OK- I know in Oz and especially on a farm, rabbits are a pest- but that doesn't stop each one from deserving humane (!) treatment. After all it was because of spoil, cruel English shmucks who brought them over for hunting practise and even to cure those homesick blues!!!!! What a shame we can't reverse time and give these people the punishment. Who knows- maybe they reincarnated appropriately and found themselves looking at terror from the other end of the stick!

I used to have 2 pet rabbits before I knew better. There's a certain vulnerability in making pets of rabbits- heartless people who joke about killing and eating your pets and worse- the danger of predators who may attack in the night. When I was a rabbit person, I was not a cat person. My instincts became so attuned that I would awake to the sense of a cat in my yard. Cats were the enemy. I was a vegan so I felt universes away; despite a life-long love of animals, including cats in a big way.

Half a year after my rabbits died of myxo, I was given my cat as a suprise. I became a cat person and fell for my cat in a huge way...but it was in Leura, The Blue Mountains, that Jimi, my cat, developed a taste for possums. I carried him, empty-handed on the 3-hr public transport trip to Sydney Airport, handed my armfull to the man, turned and walked away, my last sight being those two sad, scared eyes looking up at me from the scales. My best friend had just become luggage. He was sent home to my parents, where he now lives like a king, but we have never been as close.

It's maybe hard to picture this 'love-affair' with a cat, but if you knew him, you'd know. He's one hell of a charismatic cat...just as long as he keeps the gifts to a minimum. The last time he really dumped one on me like that was when my aunt died, I stayed up, upset. When I finally fell asleep, I awoke to a dead rat beside my head. I guess it was his way of giving me something because I was sad...guess that's why cats don't work for Hallmark...!

Saturday, January 15, 2005

In-A-Gadda-Da-Vida, baby!



One of my favourite moments just happened on the Simpsons...when they're in church and Bart substitutes the hymn papers with 'In-A-Gadda-Da-Vida' by Iron Butterfly. Most viewers don't get the whole relevance of the song.
Homer- "We used to make out to that hymn, remember, Marge?"
Rev. Lovejoy- "This looks like rock and/or roll."

The real relevance here is that even though Inna-Gadda-Da-Vida was a great piece of prog-rock and most probably served as background smoking music for many, its origins were actually in Church. A member of the band was tripping out of his head and wandered into one of his father's sermons, which was on the Garden of Eden (slur to Inna-Gadda-Da-Vida).

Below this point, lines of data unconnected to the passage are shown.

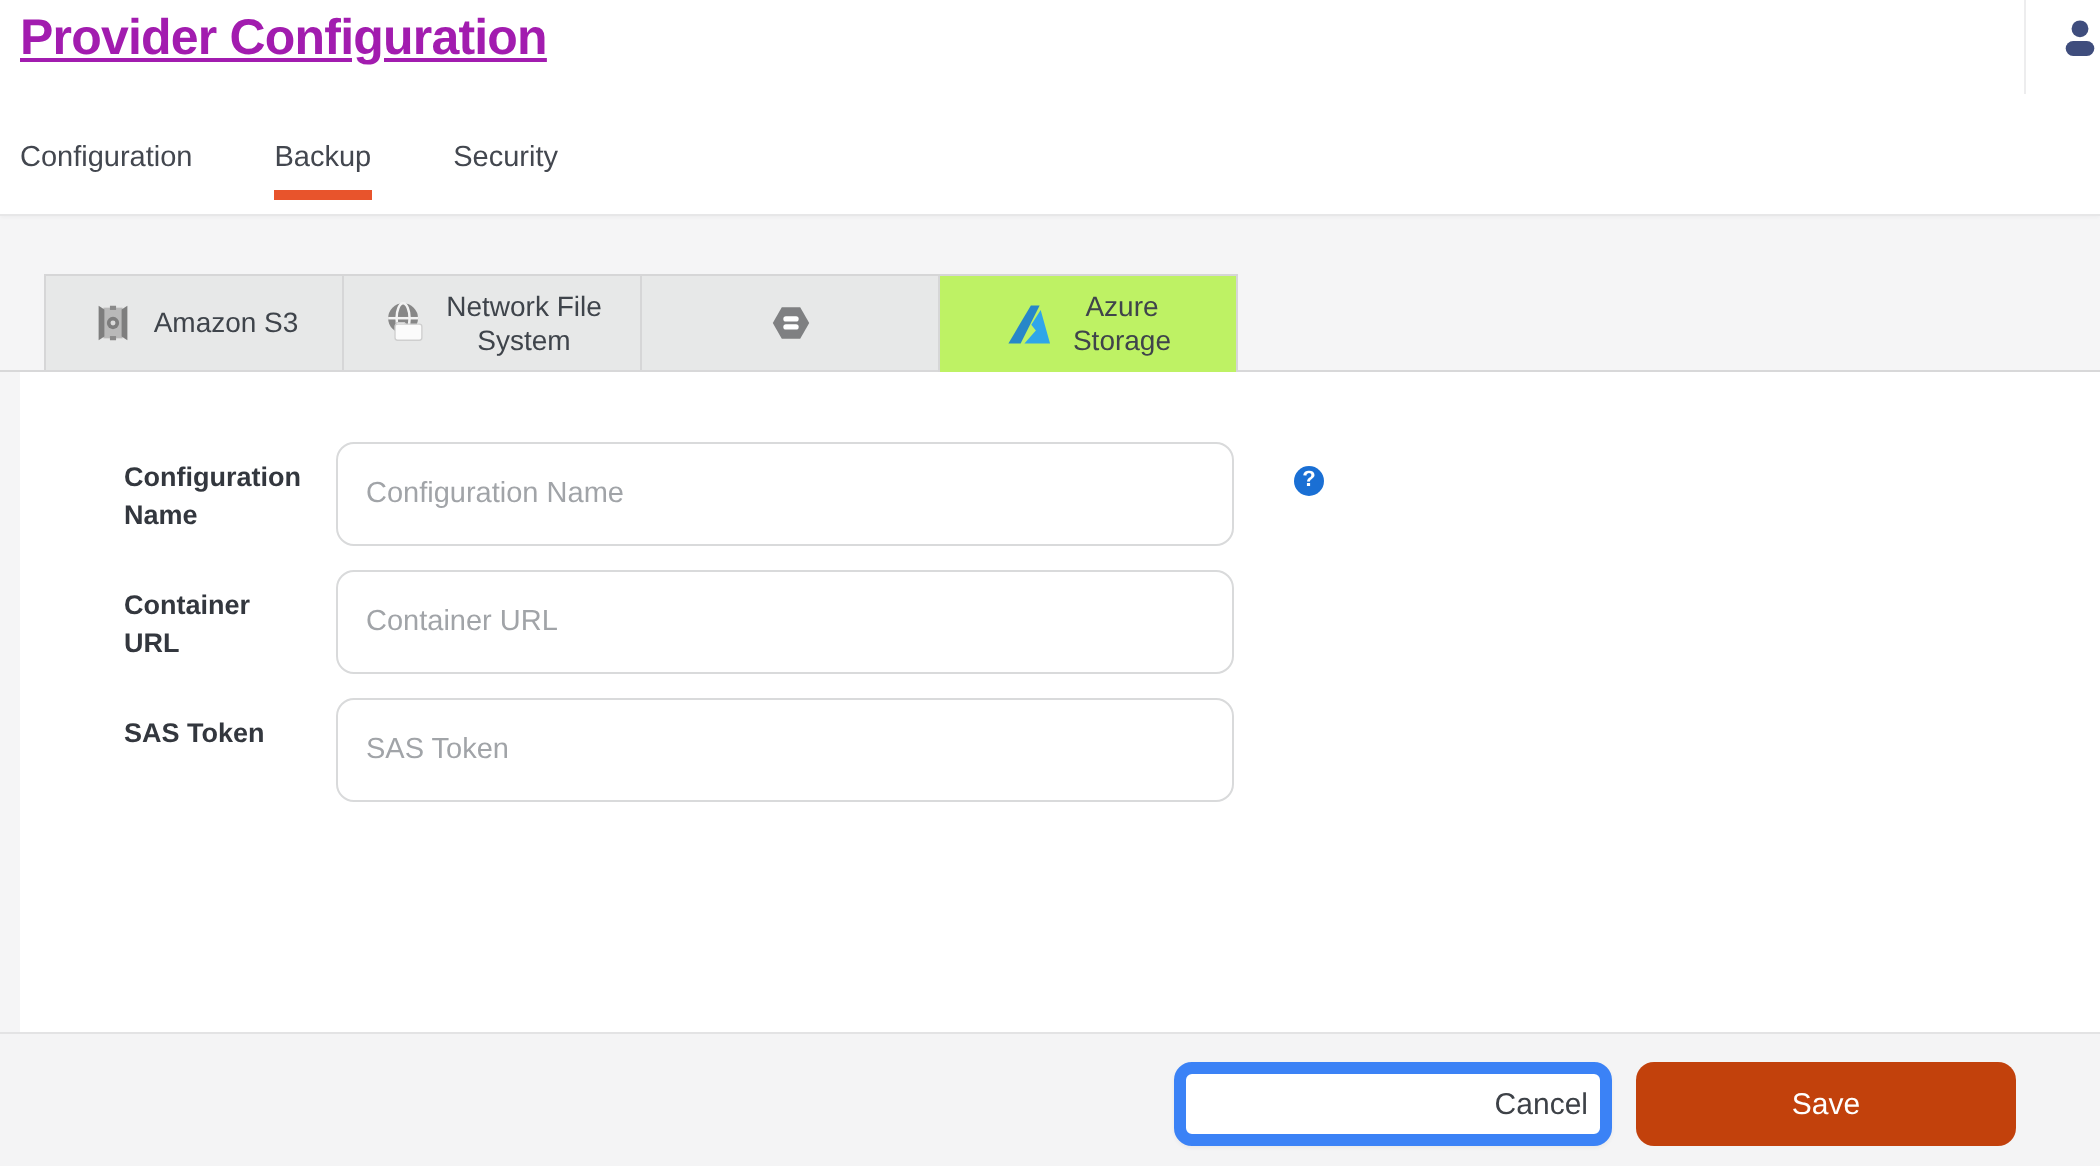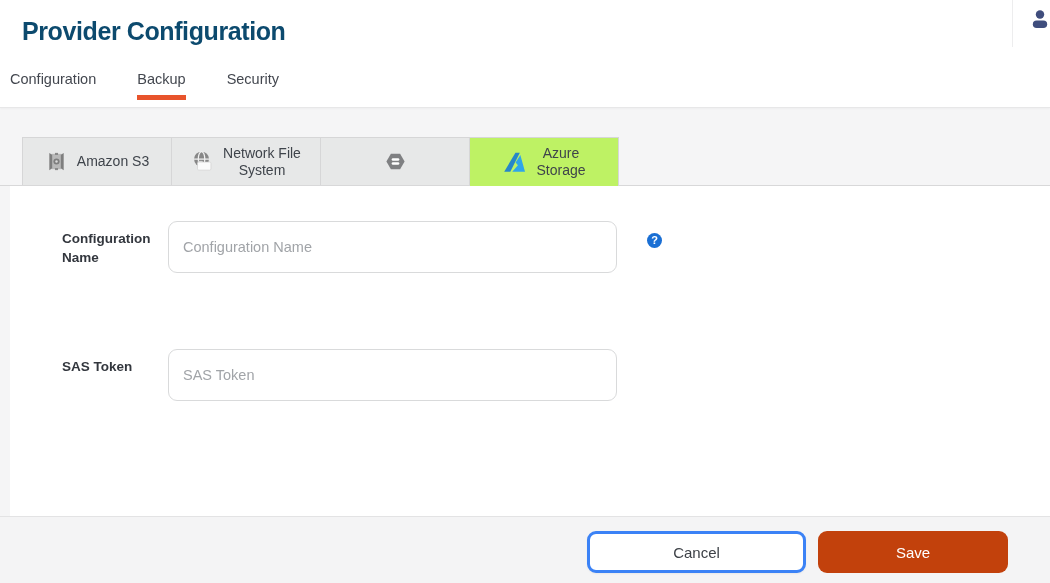"Provider Configuration" .page-title { color: #0c4a6e -> #a21caf; margin: 12px -> 0; text-decoration: none -> underline }
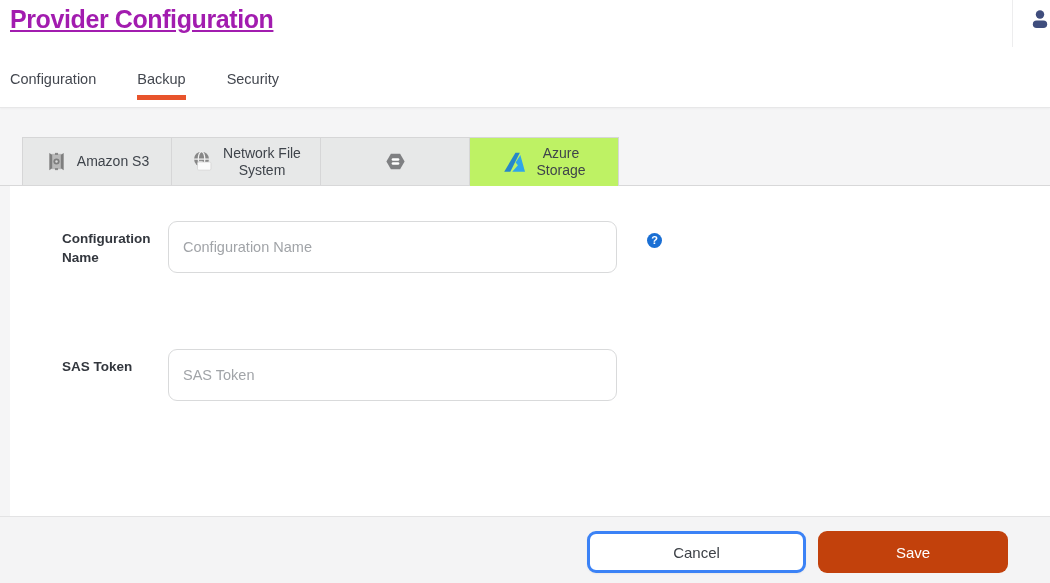"Container" div.form-row { html: none -> <div> <div> <span>Container</span> <span>URL</span> </div> <input> </div> }
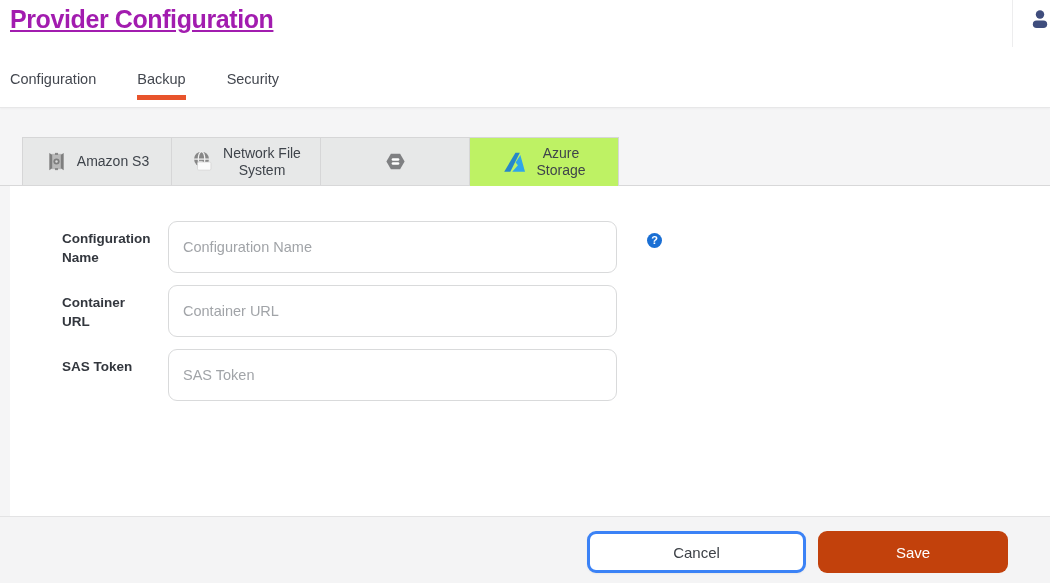"Cancel" .btn-cancel { border: 3px solid #3b82f6 -> 6px solid #3b82f6; text-align: none -> right }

The title is linked to IB's web site, but to try to get any indication of why they rocked so hard, you would be disappointed, or at least, mislead. The site is very 2005 and they are obviously still cranking them out.

I have every reason to believe their music that once captured something almost magical, would now be as lost a cause as listening to the new generation of Pink Floyd, Astro-boy, Sesame Street, David Bowie, Yes, Jefferson Airplane(Starship), etc etc etc...

Hot, bored, straight

I am so damned sick of this! I am houseminding in the heat with nothing to watch but stupid free-to-air non-ratings-season crap. Yes- Australia. I know you dream of coming here, folks...even to escape the snow, but let me tell you- in the cold, you can add layers, but in the heat I can't really strip my skin away. I am simply existing. Illegal toxins dislodge from my body while I replace them with legal ones...actually just one...good'ol alcohol, my 'ol buddy and pal...
I should be learning, seeking contacts, starting my career in this vaccuum of sober isolation...but fuck it- I'm just too damned bored and hot and straight...
now I'm blogging mundanely about my day...can't stand those prosaic blog entries going on about the annoying events of the day. Days pass and are mainly forgotten for good reason, kiddies!!! If we remembered everything, our brains would be like junk-mail-cluttered mail-boxes...with no hope of getting to the real stuff

hhhhhhhmmmmmmmmmmmmmmmmm- beeeeeeeeeeeeeeeeeeeeeer!...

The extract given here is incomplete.